In her first return to Italy since being freed from prison in 2011, Amanda Knox made an emotional speech in which she defended her version of what happened the night Meredith Kercher was killed.
"I was innocent. But the rest of the world had decided I was guilty," Knox said at a convention on wrongful convictions and miscarriages of justice in Modena on Saturday.
"My innocence did not save me," a visibly moved Knox told the audience, saying it was "impossible" for her to receive a fair trial in Italy.
Knox told the audience, which included dozens of journalists, that years after the legal ordeal ended she still faces harassment and mockery.
She will "always be connected with the murder of my friend", said Knox, who lives in Seattle and works as writer and journalist.
Knox captured attention more than a decade ago as a US student living on the outskirts of the medieval Italian town of Perugia.
It was there that her roommate, British exchange student Kercher, was raped and found dead with her throat slit on November 1, 2007.

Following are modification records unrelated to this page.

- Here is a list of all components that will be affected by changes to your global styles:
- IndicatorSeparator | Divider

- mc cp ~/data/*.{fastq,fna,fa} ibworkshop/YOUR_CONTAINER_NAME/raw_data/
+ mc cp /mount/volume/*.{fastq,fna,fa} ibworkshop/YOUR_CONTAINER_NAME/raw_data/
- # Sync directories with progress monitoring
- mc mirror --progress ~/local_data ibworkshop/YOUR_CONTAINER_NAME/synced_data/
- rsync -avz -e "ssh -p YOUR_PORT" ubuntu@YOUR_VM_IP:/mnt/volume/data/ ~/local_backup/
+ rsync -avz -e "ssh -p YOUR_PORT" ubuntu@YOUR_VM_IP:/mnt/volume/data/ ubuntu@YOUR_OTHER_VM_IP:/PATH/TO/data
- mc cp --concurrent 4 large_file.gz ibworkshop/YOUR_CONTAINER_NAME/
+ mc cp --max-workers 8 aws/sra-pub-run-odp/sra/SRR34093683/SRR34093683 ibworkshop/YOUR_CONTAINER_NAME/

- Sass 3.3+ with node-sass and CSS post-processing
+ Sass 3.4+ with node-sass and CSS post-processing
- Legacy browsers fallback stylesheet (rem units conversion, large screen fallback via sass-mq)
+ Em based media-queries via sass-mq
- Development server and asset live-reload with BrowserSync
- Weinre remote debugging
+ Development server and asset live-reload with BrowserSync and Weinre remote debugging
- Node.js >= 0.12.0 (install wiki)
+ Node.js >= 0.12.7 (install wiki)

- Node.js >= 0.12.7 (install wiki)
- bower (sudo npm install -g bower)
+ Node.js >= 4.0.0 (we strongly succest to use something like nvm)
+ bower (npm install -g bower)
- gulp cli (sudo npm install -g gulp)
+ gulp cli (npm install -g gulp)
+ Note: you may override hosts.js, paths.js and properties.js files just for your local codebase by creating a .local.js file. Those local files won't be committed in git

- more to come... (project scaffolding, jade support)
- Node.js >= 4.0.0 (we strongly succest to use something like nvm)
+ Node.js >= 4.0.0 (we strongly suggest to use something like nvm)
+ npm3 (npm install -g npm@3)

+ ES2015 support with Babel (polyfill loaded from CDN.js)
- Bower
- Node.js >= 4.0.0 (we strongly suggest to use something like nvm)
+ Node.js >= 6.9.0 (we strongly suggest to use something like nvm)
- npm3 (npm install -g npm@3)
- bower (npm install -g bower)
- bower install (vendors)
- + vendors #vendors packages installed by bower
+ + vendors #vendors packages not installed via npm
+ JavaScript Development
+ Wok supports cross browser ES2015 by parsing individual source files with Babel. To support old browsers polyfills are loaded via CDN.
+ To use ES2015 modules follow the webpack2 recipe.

Knox spent four years in an Italian prison for the crime. She was definitively cleared in 2015 after an eight-year legal battle conducted in the glare of a global media frenzy.
Knox accused the media of having built a false narrative around her, depicting her as guilty despite her proven innocence.
Speaking in Italian at the panel discussion titled "Trial by media", Knox said she was depicted "on the global scene as cunning, psychopath, drugged, whore. Guilty."
Speaking through tears, she said the media invented a "false and baseless story, which fuelled people's fantasies".
Knox is not expected to return to Perugia during her brief stay in Italy, according to the ANSA news agency.